Last night we went to the Jazz Cafe in Camden to see a bunch of musicians who have been around since the ’60’s. Rod Argent on keyboards (Hold your head up, God gave you rock&roll) was outstanding and full of energy. Back at home I checked him out on-line and I was quite shocked to see he is 67. He looked, sounded and behaved like a man at least 20 years younger.

The audience was a mix of all ages, and I would guess, backgrounds. The most striking point was the amount of people who were at least 50+; quite a lot of grey hair twinkling in the lighting, me included.

Next week there’s a Haymarket conference “Older, Richer, Wiser?” all about the 50+ market. According the Office of National Statistics 80% of the UK’s wealth is held by 21 million people aged 50+; that’s about 1/3 of the population. I had a quick look at the speakers and guessing they all appear to not be in that age group.

Reflecting on the marketing and advertising world I think it is fair to assert that much of the background thinking is based on personal experience. I’ve sat in numerous meetings where the discussion revolves around how our experiences, i.e. the past and present, influence our decisions. Clearly in any good client or agency this will be backed up by appropriate due diligence.

What is far more difficult is speculating about future issues, things we have not experienced. It is very challenging for a 25 year old to speculate what a 55 year old thinks, I would say almost impossible. That 30 year gap will involve major life experiences such as buying property, getting married, having children, educating them, caring for elderly parents, etc. It has been said many times ‘you can’t put an old head on young shoulders’.

For many people getting older means more disposable income and that in turn can lead to experiences younger people simply can’t relate to. I know I couldn’t when I was 25. In my case the step change from charter flights to Spain for a holiday to business class on long haul to Barbados was genuinely life changing from an experience perspective. Different places, different cultures, different people from the package holidays in Spain. Not implying better or superior, just different.

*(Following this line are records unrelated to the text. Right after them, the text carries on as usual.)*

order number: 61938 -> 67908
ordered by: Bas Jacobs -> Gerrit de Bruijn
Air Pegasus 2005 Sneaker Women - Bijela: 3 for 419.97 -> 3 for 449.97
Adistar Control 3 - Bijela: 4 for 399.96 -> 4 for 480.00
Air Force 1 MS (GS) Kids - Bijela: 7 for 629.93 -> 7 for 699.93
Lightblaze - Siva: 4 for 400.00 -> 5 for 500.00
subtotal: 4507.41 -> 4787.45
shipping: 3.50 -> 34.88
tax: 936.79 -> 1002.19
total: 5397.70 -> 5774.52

At most conferences there are speakers who reflect on their experiences but at the Haymarket conference it has speakers talking about other, older people. I’m sure they have bags of good information but they can’t speak with authority on what it is like to be 55 and minted. Research helps but it isn’t a substitute for being in the zone. Hanging out with a group of silver surfers for a week has its ups and downs depending on the people in the group but insights emerge that would rarely be expressed in a formal focus group.

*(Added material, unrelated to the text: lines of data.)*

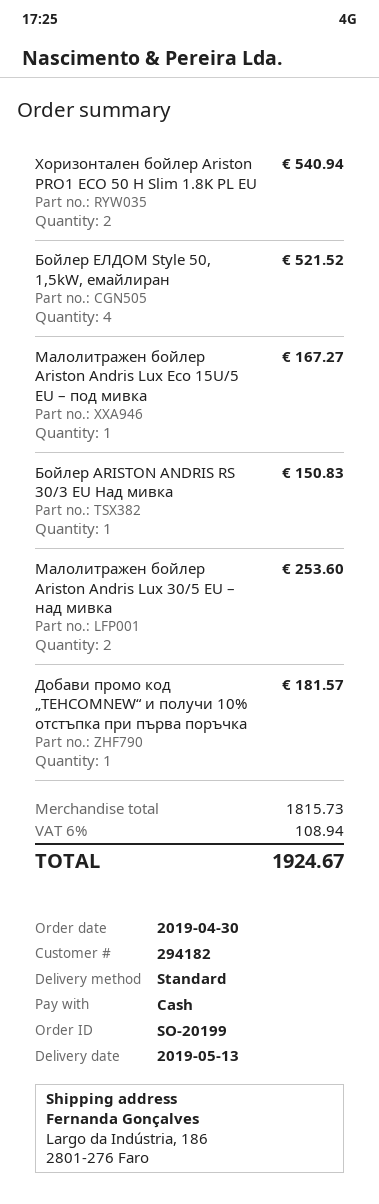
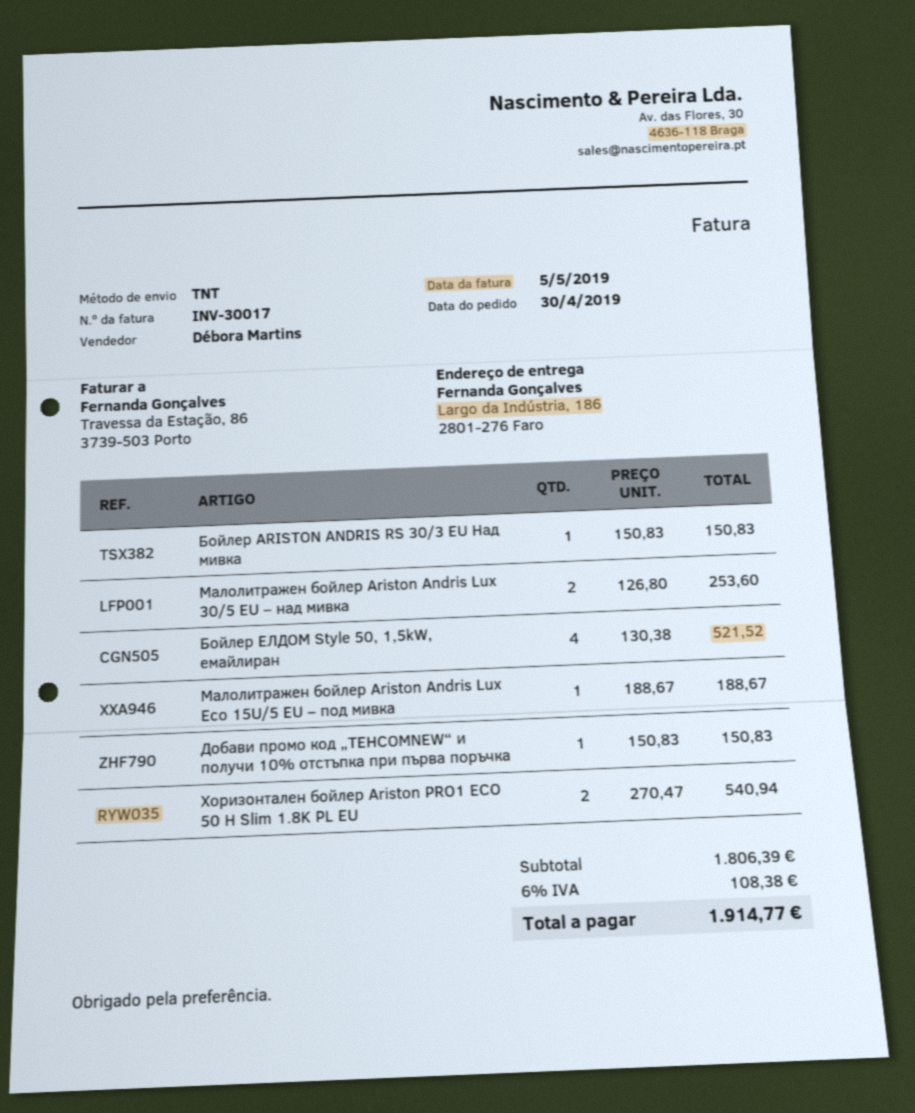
shipping method: standard -> TNT
Малолитражен бойлер Ariston Andris Lux Eco 15U/5 EU – под мивка: 1 for 167.27 -> 1 for 188.67
Добави промо код „TEHCOMNEW“ и получи 10% отстъпка при първа поръчка: 1 for 181.57 -> 1 for 150.83
subtotal: 1815.73 -> 1806.39
tax: 6% = 108.94 -> 6% = 108.38
total: 1924.67 -> 1914.77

We have friends in their 50’s and 60’s who are very youthful in their outlook and pastimes, fit and healthy, comfortably off to wealthy and the conversations are mostly private, not broadcast to the world at large. I know for certain much of what might be discussed would never emerge in a focus group.

I wonder if anyone involved in marketing to the over 50’s ever goes to events such as the one at the Jazz Cafe last night. A few hours there would get you thinking. On a superficial level you would spot some expensive goodies such as Rolex and Cartier watches and on a deeper level people who seem at ease with themselves, happy, talkative, relaxed in the company of strangers. A sort of unspoken understanding of life’s experiences shared by everyone there. Those nodding acknowledgements when someone says ‘thank God the school fees have now stopped, time to enjoy ourselves’.

I obviously realise not all over 50’s are loaded and have just seen their offspring finish at Eton but this group does account for 80% of the UK’s wealth. There is a great deal of cash swilling around and many of this group are a bit like Rod Argent, act and look much younger than the image of a 67 year old.

I would be interested to see examples of advertising at the Haymarket conference next week because anything I see obviously targeted at the 50+ age group is usually pretty dire. The copywriters and art directors working on these brands all seem to have the same reference material that is riddled with cliches. Interestingly most luxury goods brands neatly avoid the trap of including people in their advertising thereby side stepping the accusation of ‘that’s not me’. However ads for cruises for example always feature a mature couple smiling at each other on the deck of a white ship. That’s not for me.

As a final thought for all of you yet to hit the big 50 birthday watch out for the Saga mailing on the birthday. When mine arrived my heart sank, I felt as though I had just left my youth behind me and joined an old persons club. I didn’t want to feel like that, yet the Saga letter was depressing.  It went in the bin, out of sight, out of mind. Saga must have mailed me many times since then but the moment I spot the logo on the envelope it goes straight in to the bin. Given the population is living longer, but acting younger I think Saga should re-brand for the 50 to 70 age group and only use the Saga brand for the 70+ age group. Apologies to anyone reading who is 70 or over, in particular Sir Tom Jones who has just turned 72 and remains a great voice.